Being realistic about the limitations of Sinovac’s pace of marketing, future competition, and lack of awareness in the China market, based on our assumption of $20 per dose for EV71, this vaccine alone is worth $197 million to Sinovac according to our valuation of its projected sales – 31% of the company’s entire enterprise value according to our DCF. The current proposed bid prevents current shareholders from realizing this significant value.
1) “Forecasting the Economic Value of an Enterovirus 71 Vaccine.” Vaccine, November 16, 2010, volume 28, issue 49, pp. 7731- 7736).
2) The New England Journal of 2 The New England Journal of Medicine, February 27, 2014, 370, pp. 818-828
3) Links to news on EV71 launch and pricing.
3) The Poison Pill is Bad for Shareholders
Sinovac launched a “poison-pill” defense after an outside group of six Chinese companies announced an offer to buy out shareholders for $7.00/ADS, or 13.3% more than The Insiders’ bid.

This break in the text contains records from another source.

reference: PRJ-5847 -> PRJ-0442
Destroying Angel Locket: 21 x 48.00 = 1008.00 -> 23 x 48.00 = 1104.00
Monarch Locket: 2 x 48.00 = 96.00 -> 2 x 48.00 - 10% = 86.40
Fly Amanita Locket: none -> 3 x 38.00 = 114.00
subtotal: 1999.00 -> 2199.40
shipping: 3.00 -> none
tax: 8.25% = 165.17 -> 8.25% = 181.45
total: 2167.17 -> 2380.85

The poison pill defense – which allows Sinovac to distribute rights to purchase preferred shares that would make the stock too expensive for an uninvited bid to succeed - is yet another attempt by The Insiders to curtail shareholder value for only their benefit. It also is another example of questionable ethics. The same directors who are evaluating the bids for shareholders, including the competing bid, have also authorized the poison pill defense to thwart a higher offer to shareholders.
Basically, an acquirer of 15% of more of Sinovac’s stock will only be able to acquire additional shares at twice the price of other shareholders. The poison pill prevents such an acquirer from exercising the same rights to purchase preferred shares as other shareholders. Currently the poison pill is written such that most shareholders can purchase preferred shares for $30, whereas the acquirer would have to purchase them for $60.

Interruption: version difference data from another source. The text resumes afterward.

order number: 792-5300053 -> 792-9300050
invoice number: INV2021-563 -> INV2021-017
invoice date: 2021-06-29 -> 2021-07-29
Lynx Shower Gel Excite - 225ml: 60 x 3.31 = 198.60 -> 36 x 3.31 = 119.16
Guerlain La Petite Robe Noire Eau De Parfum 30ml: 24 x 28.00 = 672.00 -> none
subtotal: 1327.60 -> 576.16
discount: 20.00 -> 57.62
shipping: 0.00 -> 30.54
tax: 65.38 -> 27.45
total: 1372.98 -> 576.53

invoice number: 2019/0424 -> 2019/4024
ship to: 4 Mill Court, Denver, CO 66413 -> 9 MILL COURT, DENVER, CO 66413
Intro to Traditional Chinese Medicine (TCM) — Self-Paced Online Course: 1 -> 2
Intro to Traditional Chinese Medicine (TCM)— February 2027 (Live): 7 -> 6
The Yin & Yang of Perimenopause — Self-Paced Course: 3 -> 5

Sinovac tried to reassure investors in its press release that the poison pill doesn’t preclude more bids, but rather “will help ensure that the special committee and the board of directors have sufficient time to consider and pursue any strategic alternatives of the Company that are in the best interests of the Company and its shareholders.”
This is difficult to justify under these circumstances. Sinovac is presumed to be “on the block” and for sale because of a bid from The Insiders to buy out shareholders. Their bid of $6.18/share is too low. A higher, competing bid of $7.00/share was announced, which lifted the stock price above the higher offer. The next month, Sinovac’s Board of Directors threw cold water on current and new bidders by introducing a poison pill plan. Since then Sinovac’s stock has fallen approximately 18% and has been languishing near its 2016 low.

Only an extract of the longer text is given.